------ Extracted information

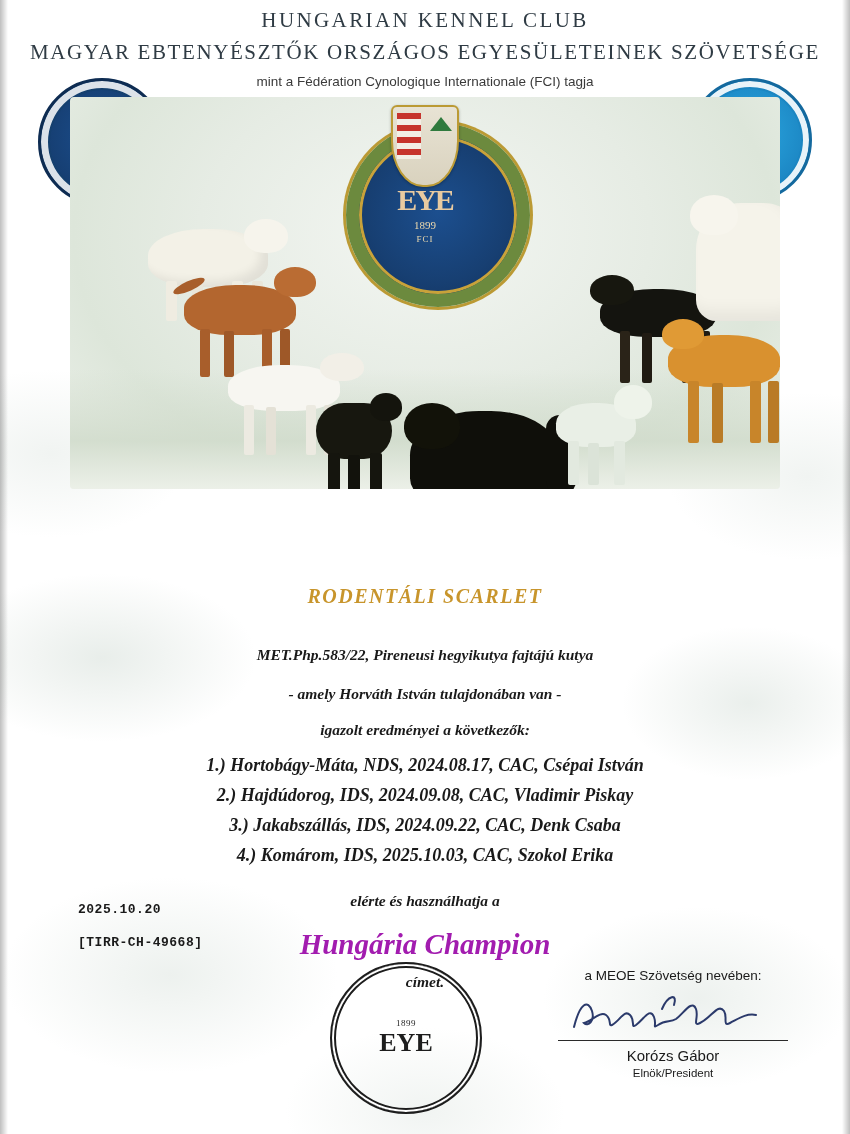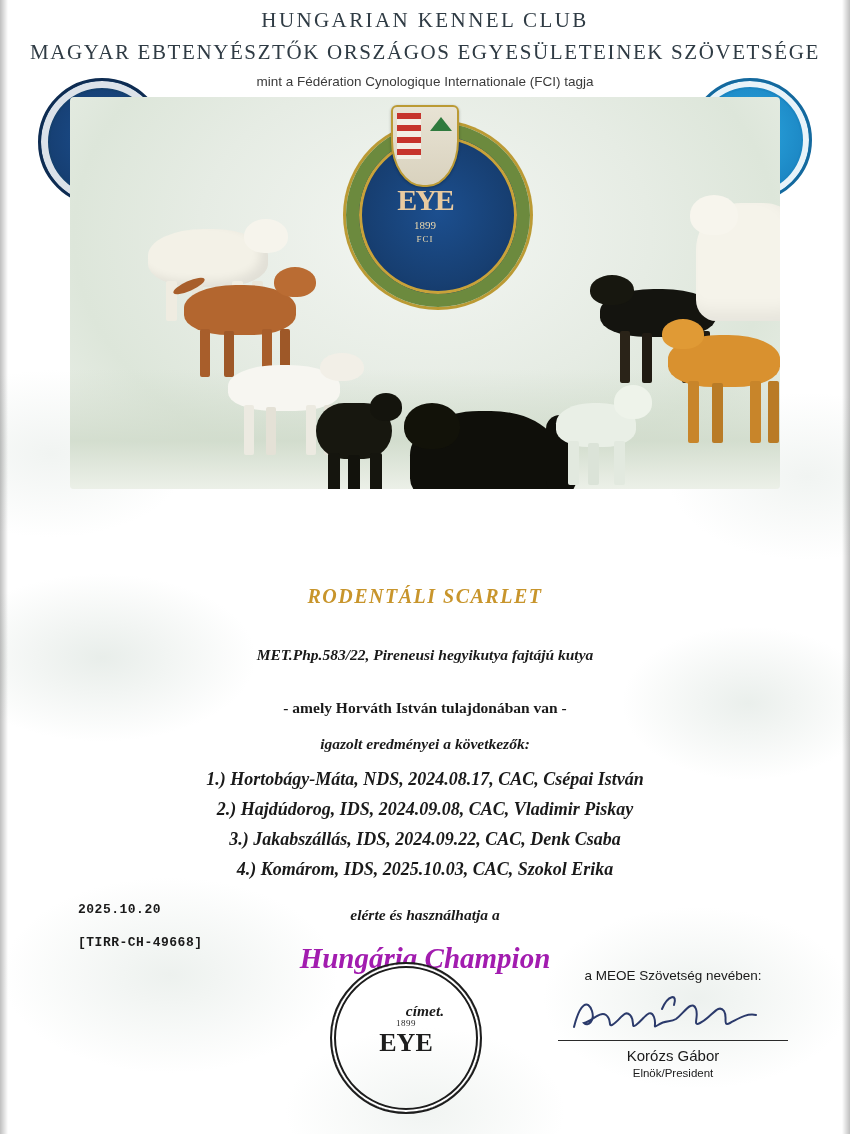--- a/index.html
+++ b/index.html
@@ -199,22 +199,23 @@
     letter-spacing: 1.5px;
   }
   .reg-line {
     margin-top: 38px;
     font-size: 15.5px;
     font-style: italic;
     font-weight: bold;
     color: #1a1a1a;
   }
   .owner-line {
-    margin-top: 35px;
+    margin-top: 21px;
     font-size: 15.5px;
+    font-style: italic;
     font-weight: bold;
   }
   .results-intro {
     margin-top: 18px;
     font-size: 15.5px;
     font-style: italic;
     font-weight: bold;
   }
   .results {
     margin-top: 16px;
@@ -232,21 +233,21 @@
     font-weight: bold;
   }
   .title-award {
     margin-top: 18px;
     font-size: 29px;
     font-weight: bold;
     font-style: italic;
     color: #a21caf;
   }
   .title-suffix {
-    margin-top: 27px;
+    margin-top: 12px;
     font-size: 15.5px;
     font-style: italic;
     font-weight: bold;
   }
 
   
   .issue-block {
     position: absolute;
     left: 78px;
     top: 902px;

------------

Work to complete:
Images are to be left out when the records above are written out again exactly.

Answer:
--- a/index.html
+++ b/index.html
@@ -199,22 +199,23 @@
     letter-spacing: 1.5px;
   }
   .reg-line {
     margin-top: 38px;
     font-size: 15.5px;
     font-style: italic;
     font-weight: bold;
     color: #1a1a1a;
   }
   .owner-line {
-    margin-top: 35px;
+    margin-top: 21px;
     font-size: 15.5px;
+    font-style: italic;
     font-weight: bold;
   }
   .results-intro {
     margin-top: 18px;
     font-size: 15.5px;
     font-style: italic;
     font-weight: bold;
   }
   .results {
     margin-top: 16px;
@@ -232,21 +233,21 @@
     font-weight: bold;
   }
   .title-award {
     margin-top: 18px;
     font-size: 29px;
     font-weight: bold;
     font-style: italic;
     color: #a21caf;
   }
   .title-suffix {
-    margin-top: 27px;
+    margin-top: 12px;
     font-size: 15.5px;
     font-style: italic;
     font-weight: bold;
   }
 
   
   .issue-block {
     position: absolute;
     left: 78px;
     top: 902px;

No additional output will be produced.